*** STORED DATA Section Begins ***

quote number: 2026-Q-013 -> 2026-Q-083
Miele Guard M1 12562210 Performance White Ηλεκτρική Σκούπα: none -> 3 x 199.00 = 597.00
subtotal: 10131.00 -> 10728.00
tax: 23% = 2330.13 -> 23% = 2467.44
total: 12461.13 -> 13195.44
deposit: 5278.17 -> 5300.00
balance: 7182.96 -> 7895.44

*** STORED DATA Section Ends ***
*** STORED DATA Section Begins ***

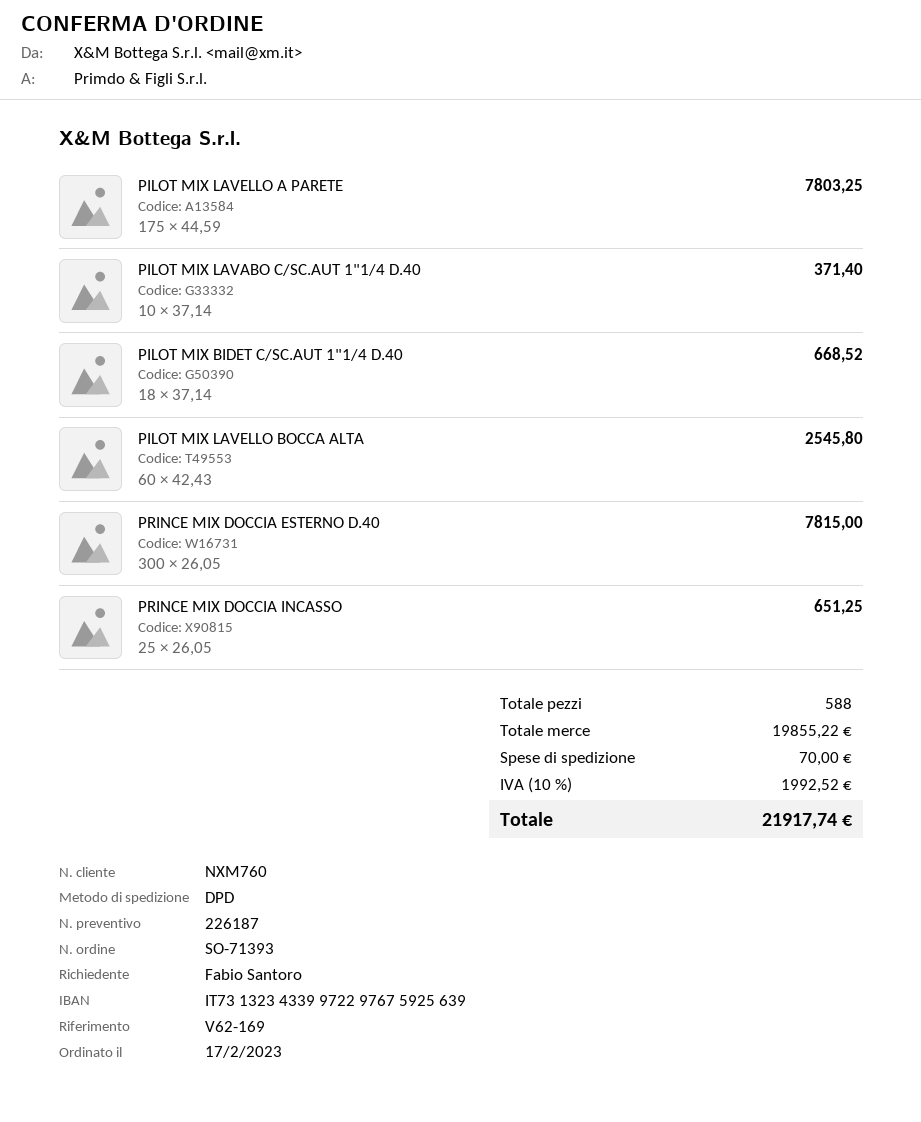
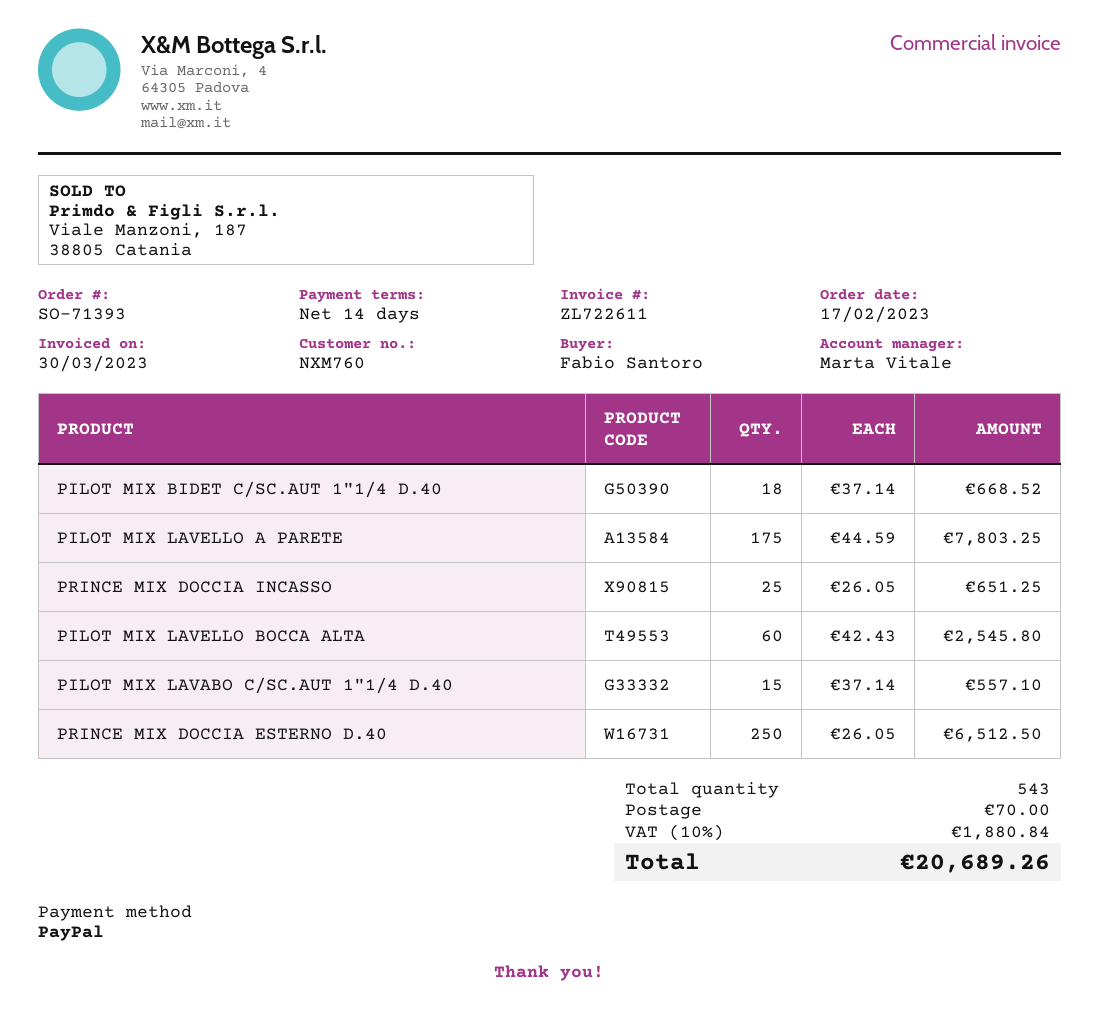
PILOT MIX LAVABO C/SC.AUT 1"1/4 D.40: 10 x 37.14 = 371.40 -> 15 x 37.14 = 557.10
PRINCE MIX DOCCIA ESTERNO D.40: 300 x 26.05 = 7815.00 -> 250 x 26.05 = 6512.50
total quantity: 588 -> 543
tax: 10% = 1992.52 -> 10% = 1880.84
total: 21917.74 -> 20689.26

*** STORED DATA Section Ends ***
*** STORED DATA Section Begins ***

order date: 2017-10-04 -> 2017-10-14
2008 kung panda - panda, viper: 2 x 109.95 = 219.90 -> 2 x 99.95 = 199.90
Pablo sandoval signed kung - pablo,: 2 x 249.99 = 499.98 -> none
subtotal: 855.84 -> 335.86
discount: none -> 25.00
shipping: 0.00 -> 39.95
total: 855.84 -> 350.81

*** STORED DATA Section Ends ***

▶ _ABOUT THIS EXERCISE_
Set down, unchanged, only those lines above that fall between the line with "PRINCE MIX DOCCIA" and the line with "total: 21917.74 -> 20689.26", the two end lines included.

▶ _ANSWER FOR THIS EXERCISE_
PRINCE MIX DOCCIA ESTERNO D.40: 300 x 26.05 = 7815.00 -> 250 x 26.05 = 6512.50
total quantity: 588 -> 543
tax: 10% = 1992.52 -> 10% = 1880.84
total: 21917.74 -> 20689.26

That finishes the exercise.